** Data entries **
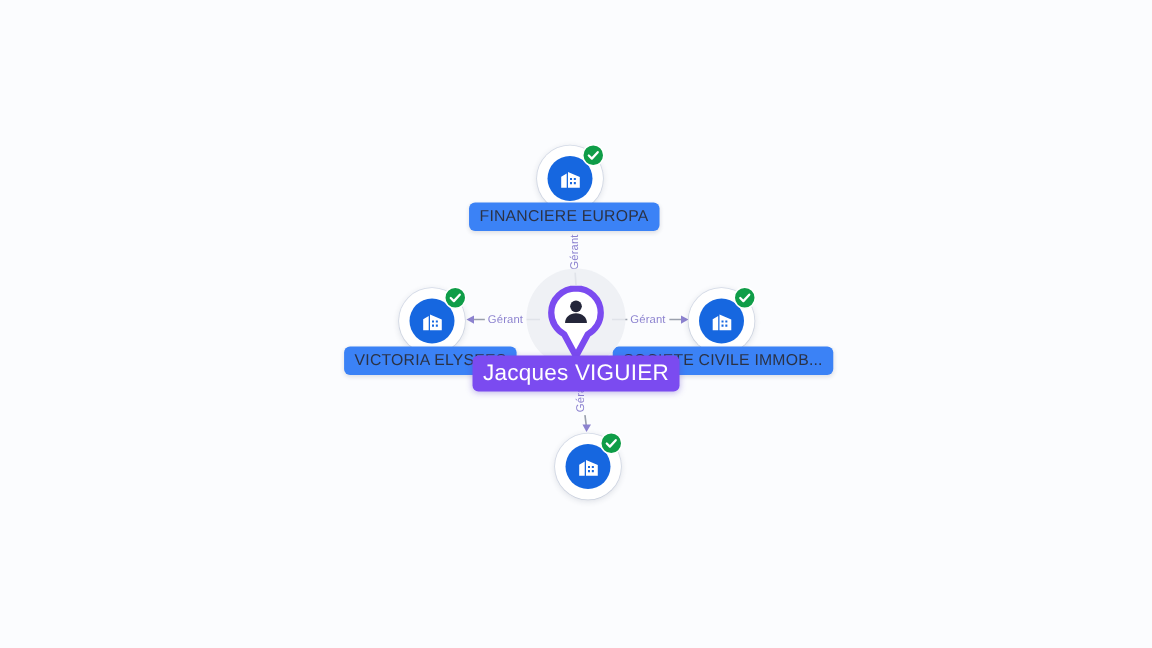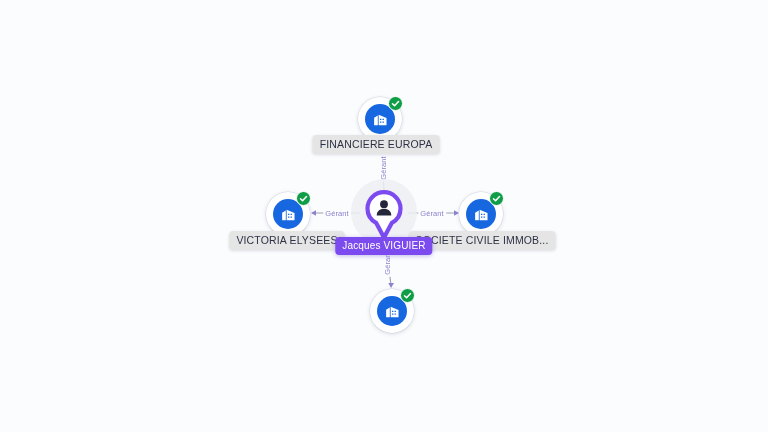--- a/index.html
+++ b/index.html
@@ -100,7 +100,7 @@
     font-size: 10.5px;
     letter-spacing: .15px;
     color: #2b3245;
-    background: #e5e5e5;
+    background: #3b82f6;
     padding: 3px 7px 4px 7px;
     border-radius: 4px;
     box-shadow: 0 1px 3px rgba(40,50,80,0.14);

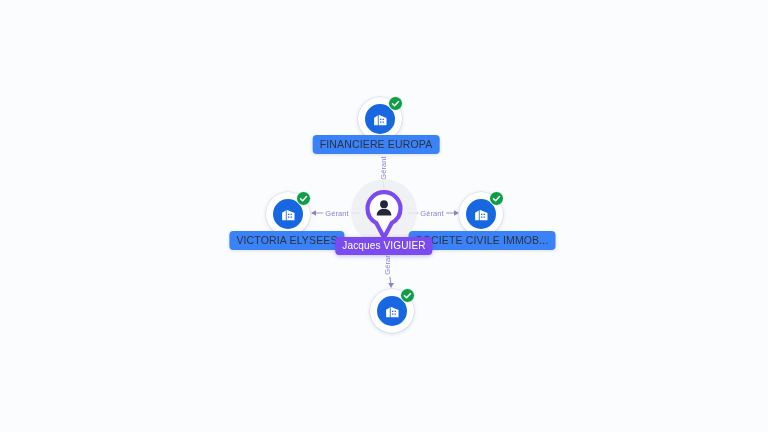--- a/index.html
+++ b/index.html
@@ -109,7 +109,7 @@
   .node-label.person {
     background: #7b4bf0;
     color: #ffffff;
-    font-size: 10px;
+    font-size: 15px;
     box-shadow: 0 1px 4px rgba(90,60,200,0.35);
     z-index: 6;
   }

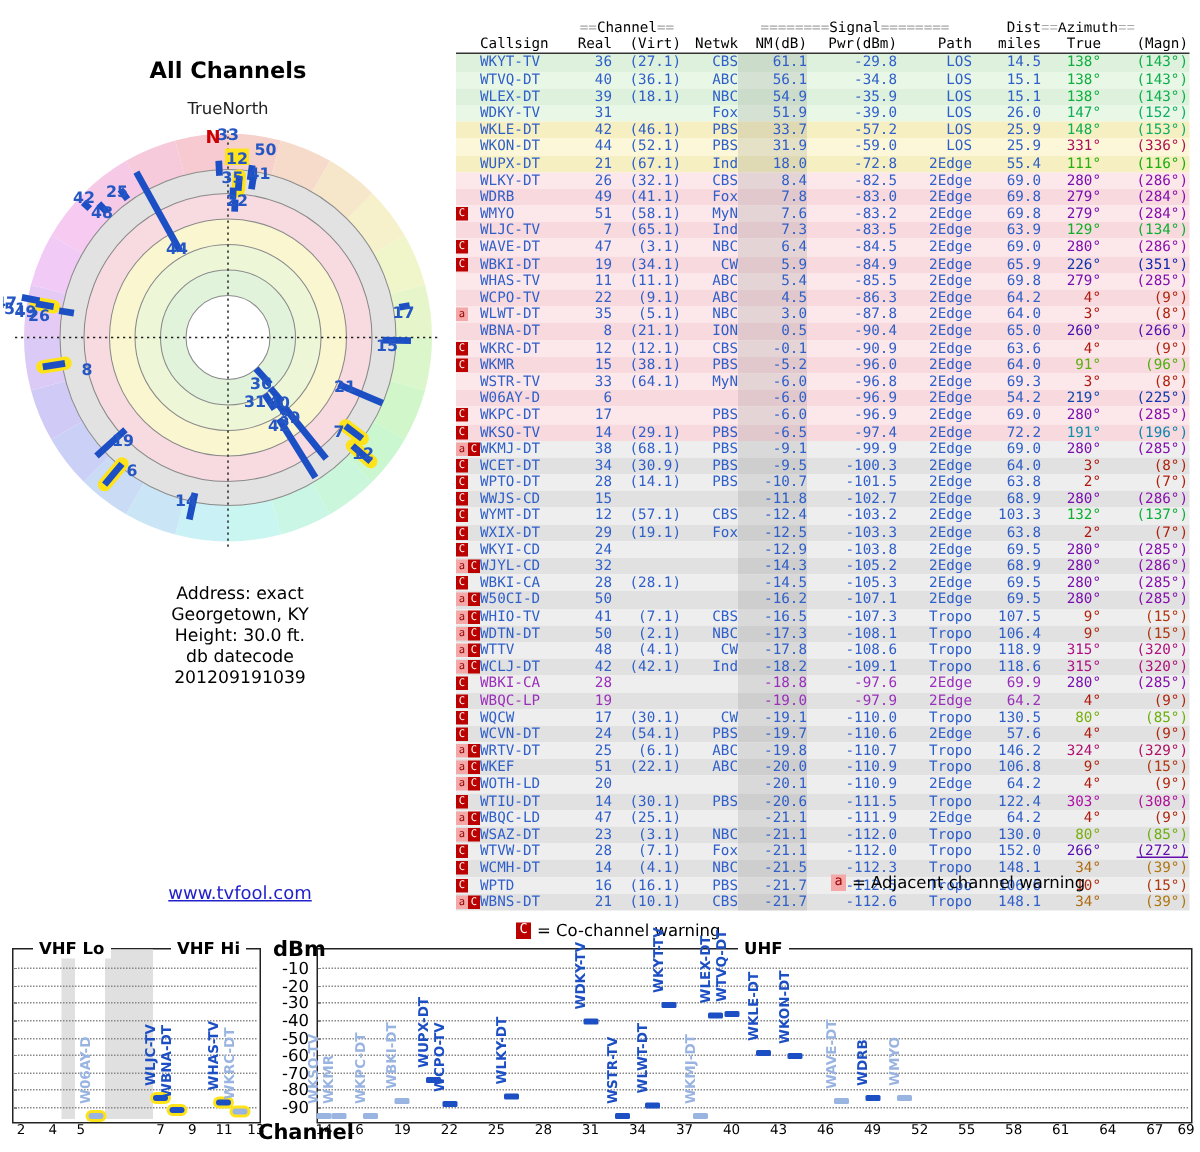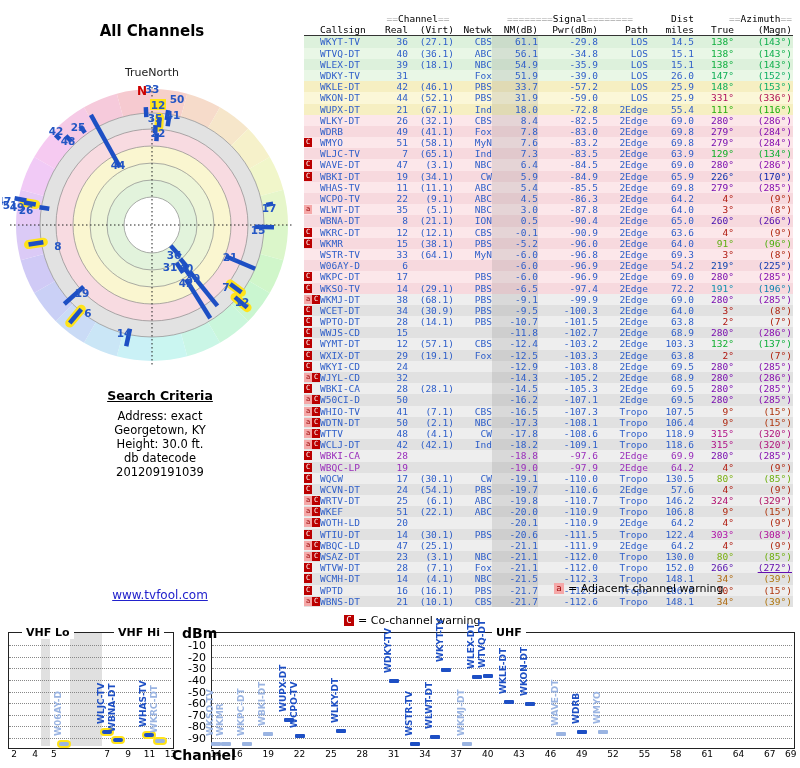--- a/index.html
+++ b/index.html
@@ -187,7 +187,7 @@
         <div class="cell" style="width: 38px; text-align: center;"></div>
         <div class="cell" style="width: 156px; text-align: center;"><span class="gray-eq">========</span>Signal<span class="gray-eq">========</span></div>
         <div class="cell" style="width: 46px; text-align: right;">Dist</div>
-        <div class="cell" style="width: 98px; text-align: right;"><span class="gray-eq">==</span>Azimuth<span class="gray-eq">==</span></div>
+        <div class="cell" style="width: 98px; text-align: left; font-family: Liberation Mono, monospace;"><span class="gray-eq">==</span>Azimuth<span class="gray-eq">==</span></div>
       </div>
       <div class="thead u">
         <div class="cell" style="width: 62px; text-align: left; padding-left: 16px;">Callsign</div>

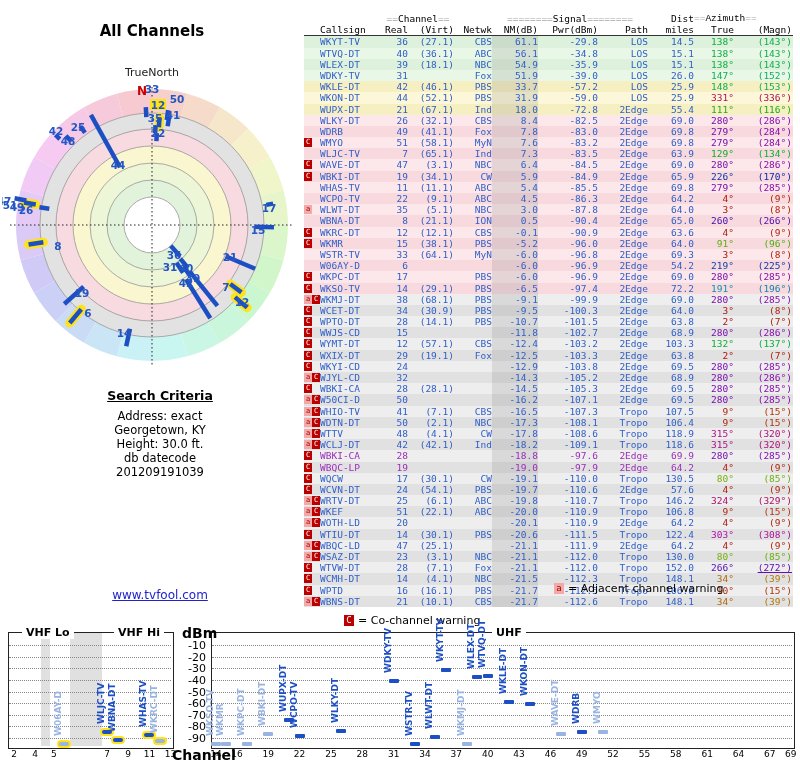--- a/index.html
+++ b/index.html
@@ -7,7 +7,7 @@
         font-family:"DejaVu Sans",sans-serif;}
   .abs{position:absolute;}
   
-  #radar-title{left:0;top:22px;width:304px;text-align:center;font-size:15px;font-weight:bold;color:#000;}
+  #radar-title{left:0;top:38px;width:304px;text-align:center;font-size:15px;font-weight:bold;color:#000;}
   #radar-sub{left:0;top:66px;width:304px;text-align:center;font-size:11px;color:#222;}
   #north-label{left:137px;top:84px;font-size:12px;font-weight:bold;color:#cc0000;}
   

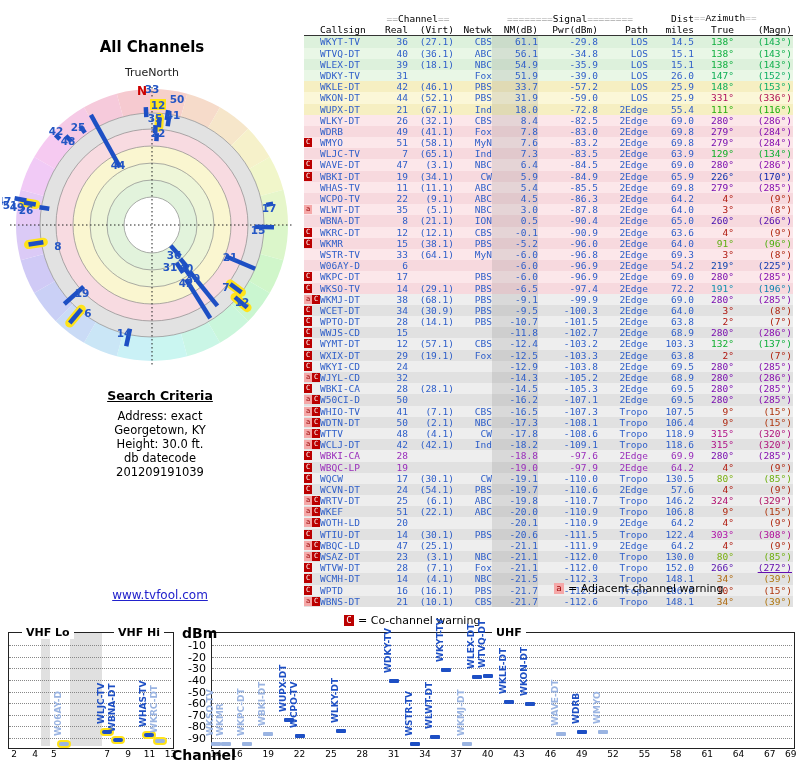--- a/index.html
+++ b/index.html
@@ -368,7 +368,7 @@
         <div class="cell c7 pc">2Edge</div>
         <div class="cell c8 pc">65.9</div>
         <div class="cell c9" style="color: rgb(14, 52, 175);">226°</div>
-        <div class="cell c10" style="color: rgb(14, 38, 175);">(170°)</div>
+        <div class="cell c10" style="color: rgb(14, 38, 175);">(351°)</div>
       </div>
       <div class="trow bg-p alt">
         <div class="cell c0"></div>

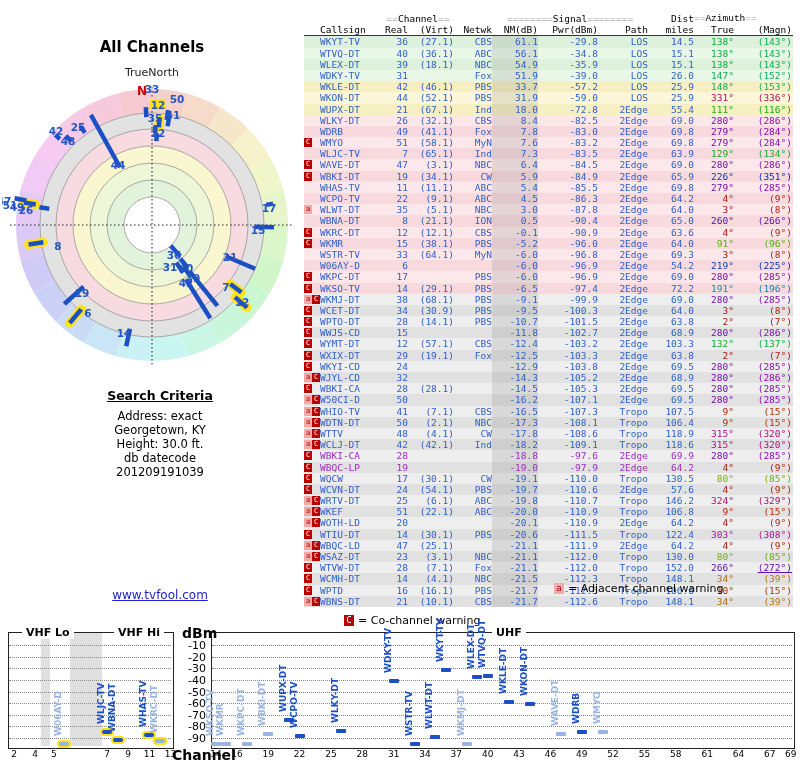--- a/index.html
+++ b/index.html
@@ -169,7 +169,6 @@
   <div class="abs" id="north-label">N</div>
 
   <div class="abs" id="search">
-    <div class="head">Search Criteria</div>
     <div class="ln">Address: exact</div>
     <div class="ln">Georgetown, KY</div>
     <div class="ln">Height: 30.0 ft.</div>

** Activity **
Output the data exactly as it appears. The pictures do not belong in it.

** Answer **
--- a/index.html
+++ b/index.html
@@ -100,7 +100,7 @@
     font-size: 10.5px;
     letter-spacing: .15px;
     color: #2b3245;
-    background: #e5e5e5;
+    background: #3b82f6;
     padding: 3px 7px 4px 7px;
     border-radius: 4px;
     box-shadow: 0 1px 3px rgba(40,50,80,0.14);

--- a/index.html
+++ b/index.html
@@ -109,7 +109,7 @@
   .node-label.person {
     background: #7b4bf0;
     color: #ffffff;
-    font-size: 10px;
+    font-size: 15px;
     box-shadow: 0 1px 4px rgba(90,60,200,0.35);
     z-index: 6;
   }

--- a/index.html
+++ b/index.html
@@ -187,7 +187,7 @@
         <div class="cell" style="width: 38px; text-align: center;"></div>
         <div class="cell" style="width: 156px; text-align: center;"><span class="gray-eq">========</span>Signal<span class="gray-eq">========</span></div>
         <div class="cell" style="width: 46px; text-align: right;">Dist</div>
-        <div class="cell" style="width: 98px; text-align: right;"><span class="gray-eq">==</span>Azimuth<span class="gray-eq">==</span></div>
+        <div class="cell" style="width: 98px; text-align: left; font-family: Liberation Mono, monospace;"><span class="gray-eq">==</span>Azimuth<span class="gray-eq">==</span></div>
       </div>
       <div class="thead u">
         <div class="cell" style="width: 62px; text-align: left; padding-left: 16px;">Callsign</div>

--- a/index.html
+++ b/index.html
@@ -7,7 +7,7 @@
         font-family:"DejaVu Sans",sans-serif;}
   .abs{position:absolute;}
   
-  #radar-title{left:0;top:22px;width:304px;text-align:center;font-size:15px;font-weight:bold;color:#000;}
+  #radar-title{left:0;top:38px;width:304px;text-align:center;font-size:15px;font-weight:bold;color:#000;}
   #radar-sub{left:0;top:66px;width:304px;text-align:center;font-size:11px;color:#222;}
   #north-label{left:137px;top:84px;font-size:12px;font-weight:bold;color:#cc0000;}
   

--- a/index.html
+++ b/index.html
@@ -368,7 +368,7 @@
         <div class="cell c7 pc">2Edge</div>
         <div class="cell c8 pc">65.9</div>
         <div class="cell c9" style="color: rgb(14, 52, 175);">226°</div>
-        <div class="cell c10" style="color: rgb(14, 38, 175);">(170°)</div>
+        <div class="cell c10" style="color: rgb(14, 38, 175);">(351°)</div>
       </div>
       <div class="trow bg-p alt">
         <div class="cell c0"></div>

--- a/index.html
+++ b/index.html
@@ -169,7 +169,6 @@
   <div class="abs" id="north-label">N</div>
 
   <div class="abs" id="search">
-    <div class="head">Search Criteria</div>
     <div class="ln">Address: exact</div>
     <div class="ln">Georgetown, KY</div>
     <div class="ln">Height: 30.0 ft.</div>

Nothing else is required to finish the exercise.